Your goal: Only lines holding the word "stroke" are wanted from the records; copy all of them.

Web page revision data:
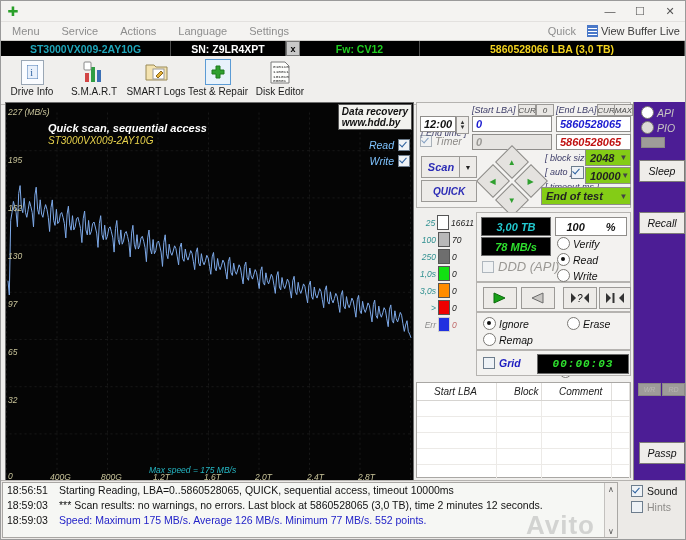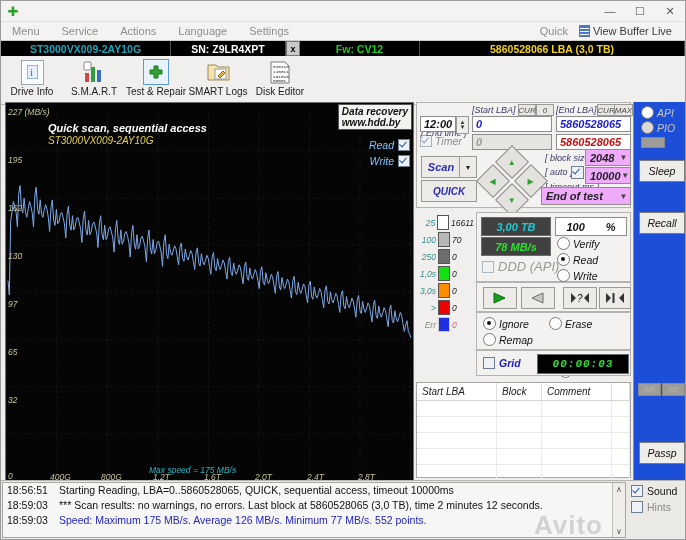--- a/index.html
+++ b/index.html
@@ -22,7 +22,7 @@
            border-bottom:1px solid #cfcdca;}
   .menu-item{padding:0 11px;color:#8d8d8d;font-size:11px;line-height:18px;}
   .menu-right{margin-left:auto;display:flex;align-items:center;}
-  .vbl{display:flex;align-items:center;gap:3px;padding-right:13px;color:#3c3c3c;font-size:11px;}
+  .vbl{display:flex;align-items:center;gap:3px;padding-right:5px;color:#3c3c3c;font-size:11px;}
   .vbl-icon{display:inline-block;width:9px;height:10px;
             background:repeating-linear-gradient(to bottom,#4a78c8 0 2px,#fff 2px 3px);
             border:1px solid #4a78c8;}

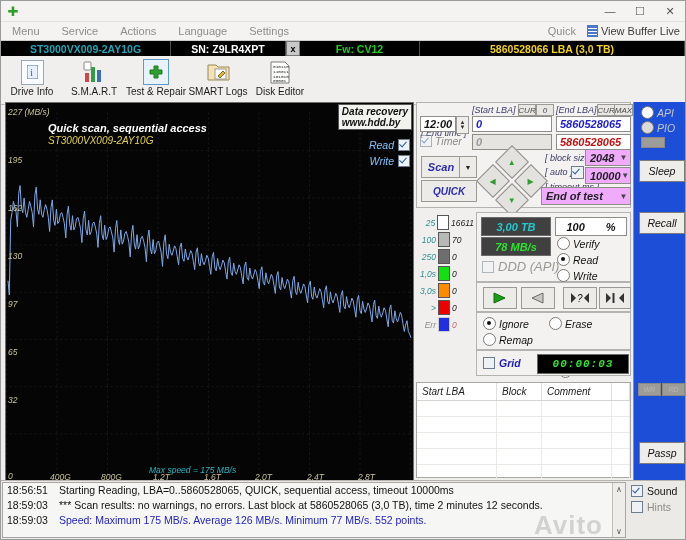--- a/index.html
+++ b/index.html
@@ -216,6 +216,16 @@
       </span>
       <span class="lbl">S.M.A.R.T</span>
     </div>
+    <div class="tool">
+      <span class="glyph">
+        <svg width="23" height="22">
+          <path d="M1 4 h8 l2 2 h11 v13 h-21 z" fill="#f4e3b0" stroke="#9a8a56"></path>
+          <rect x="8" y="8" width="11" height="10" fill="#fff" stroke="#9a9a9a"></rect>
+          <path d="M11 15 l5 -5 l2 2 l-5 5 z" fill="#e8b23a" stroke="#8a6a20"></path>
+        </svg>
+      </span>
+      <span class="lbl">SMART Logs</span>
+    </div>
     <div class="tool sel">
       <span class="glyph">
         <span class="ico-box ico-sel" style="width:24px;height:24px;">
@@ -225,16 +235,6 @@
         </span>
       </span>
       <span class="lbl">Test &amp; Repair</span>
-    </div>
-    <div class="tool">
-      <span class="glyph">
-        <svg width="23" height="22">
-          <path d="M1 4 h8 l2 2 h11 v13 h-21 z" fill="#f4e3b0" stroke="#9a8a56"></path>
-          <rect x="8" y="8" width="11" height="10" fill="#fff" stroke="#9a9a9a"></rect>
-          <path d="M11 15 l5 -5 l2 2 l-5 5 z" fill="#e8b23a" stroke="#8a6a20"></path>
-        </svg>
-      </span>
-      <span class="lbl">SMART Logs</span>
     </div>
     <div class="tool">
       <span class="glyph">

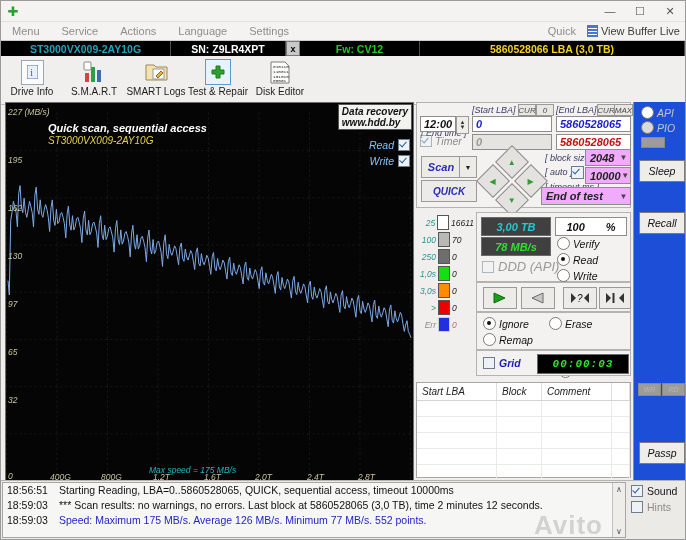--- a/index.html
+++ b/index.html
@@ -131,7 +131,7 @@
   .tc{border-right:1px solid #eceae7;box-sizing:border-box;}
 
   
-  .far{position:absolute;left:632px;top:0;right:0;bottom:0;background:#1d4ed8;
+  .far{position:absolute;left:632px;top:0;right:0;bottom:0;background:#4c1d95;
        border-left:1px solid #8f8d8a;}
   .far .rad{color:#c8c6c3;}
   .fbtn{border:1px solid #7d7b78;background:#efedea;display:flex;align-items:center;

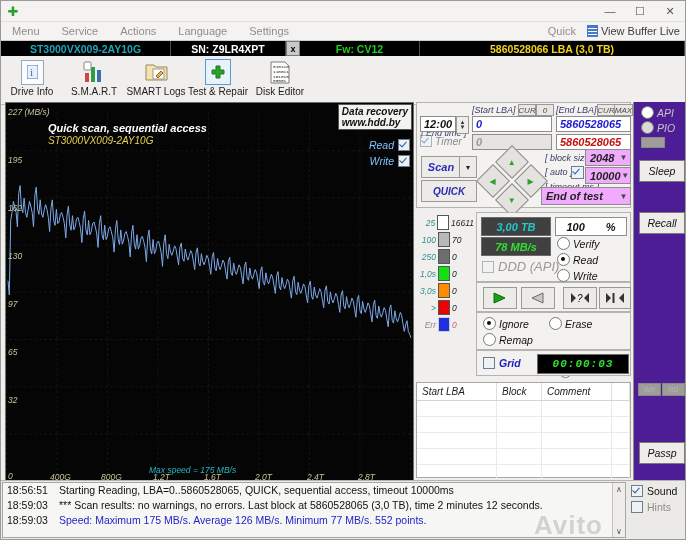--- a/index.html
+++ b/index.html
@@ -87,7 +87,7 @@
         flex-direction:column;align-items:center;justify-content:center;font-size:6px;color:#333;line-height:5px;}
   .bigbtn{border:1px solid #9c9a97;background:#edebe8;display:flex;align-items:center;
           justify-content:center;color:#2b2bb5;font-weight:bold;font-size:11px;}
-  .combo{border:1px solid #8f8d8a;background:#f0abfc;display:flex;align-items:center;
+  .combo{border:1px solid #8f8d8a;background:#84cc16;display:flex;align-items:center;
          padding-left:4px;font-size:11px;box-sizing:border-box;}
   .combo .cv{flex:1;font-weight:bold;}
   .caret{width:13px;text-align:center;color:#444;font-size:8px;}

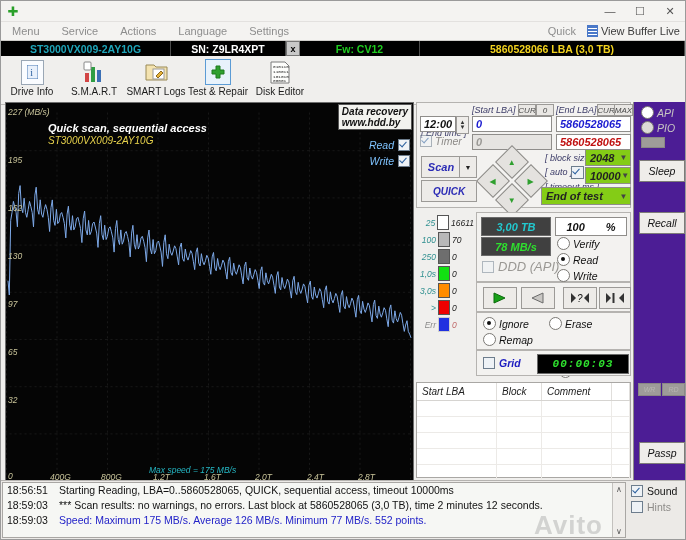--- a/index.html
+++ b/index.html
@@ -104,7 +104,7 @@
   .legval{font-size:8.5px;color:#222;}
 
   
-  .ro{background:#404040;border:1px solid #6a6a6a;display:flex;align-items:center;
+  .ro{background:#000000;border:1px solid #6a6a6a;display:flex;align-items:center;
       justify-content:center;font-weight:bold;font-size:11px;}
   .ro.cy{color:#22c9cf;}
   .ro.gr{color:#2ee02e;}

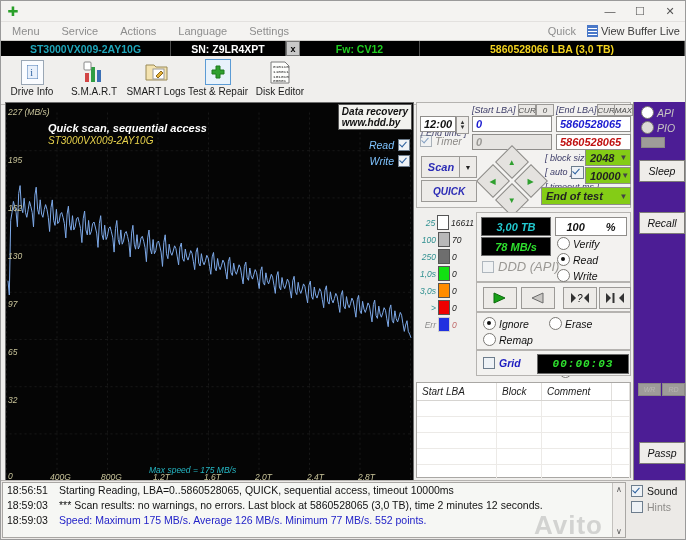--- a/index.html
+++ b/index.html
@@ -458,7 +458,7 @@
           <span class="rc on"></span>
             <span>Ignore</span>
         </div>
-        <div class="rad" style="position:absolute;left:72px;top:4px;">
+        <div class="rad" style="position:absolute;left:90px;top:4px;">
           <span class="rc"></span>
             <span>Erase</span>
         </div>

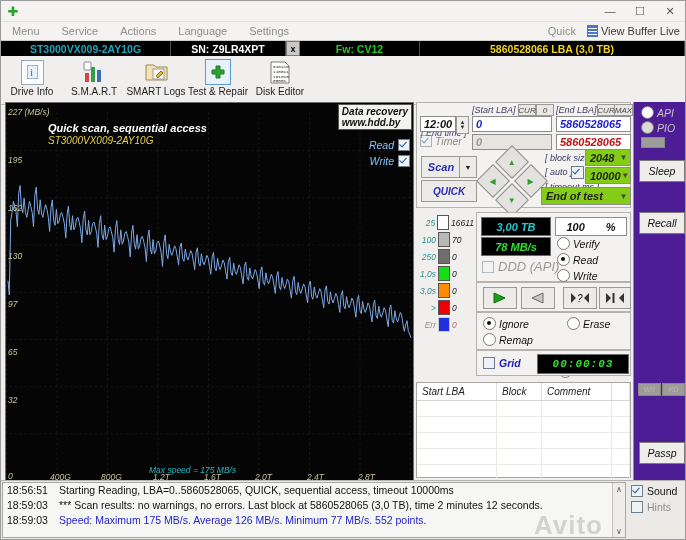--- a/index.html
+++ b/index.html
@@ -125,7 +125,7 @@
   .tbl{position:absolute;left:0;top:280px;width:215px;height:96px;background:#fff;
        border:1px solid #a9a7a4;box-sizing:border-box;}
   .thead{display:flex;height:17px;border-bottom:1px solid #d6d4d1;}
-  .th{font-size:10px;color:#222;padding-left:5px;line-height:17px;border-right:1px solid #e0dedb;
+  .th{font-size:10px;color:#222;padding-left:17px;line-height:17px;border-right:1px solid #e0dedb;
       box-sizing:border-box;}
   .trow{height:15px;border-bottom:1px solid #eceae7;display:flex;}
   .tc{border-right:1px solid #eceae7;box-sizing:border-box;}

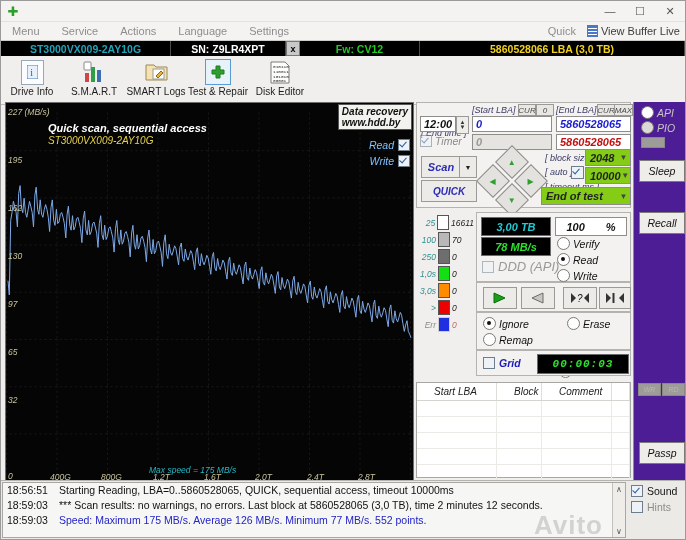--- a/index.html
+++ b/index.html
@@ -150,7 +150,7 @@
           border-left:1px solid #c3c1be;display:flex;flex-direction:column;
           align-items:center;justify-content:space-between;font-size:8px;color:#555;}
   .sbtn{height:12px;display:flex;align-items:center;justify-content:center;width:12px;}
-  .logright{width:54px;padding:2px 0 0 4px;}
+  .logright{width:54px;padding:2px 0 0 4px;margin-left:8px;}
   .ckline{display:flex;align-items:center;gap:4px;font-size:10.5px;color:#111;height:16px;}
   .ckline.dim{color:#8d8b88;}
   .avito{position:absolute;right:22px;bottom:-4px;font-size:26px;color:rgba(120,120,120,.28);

Task response:
+          <path d="M1 4 h8 l2 2 h11 v13 h-21 z" fill="#f4e3b0" stroke="#9a8a56"></path>
+          <rect x="8" y="8" width="11" height="10" fill="#fff" stroke="#9a9a9a"></rect>
+          <path d="M11 15 l5 -5 l2 2 l-5 5 z" fill="#e8b23a" stroke="#8a6a20"></path>
-          <path d="M1 4 h8 l2 2 h11 v13 h-21 z" fill="#f4e3b0" stroke="#9a8a56"></path>
-          <rect x="8" y="8" width="11" height="10" fill="#fff" stroke="#9a9a9a"></rect>
-          <path d="M11 15 l5 -5 l2 2 l-5 5 z" fill="#e8b23a" stroke="#8a6a20"></path>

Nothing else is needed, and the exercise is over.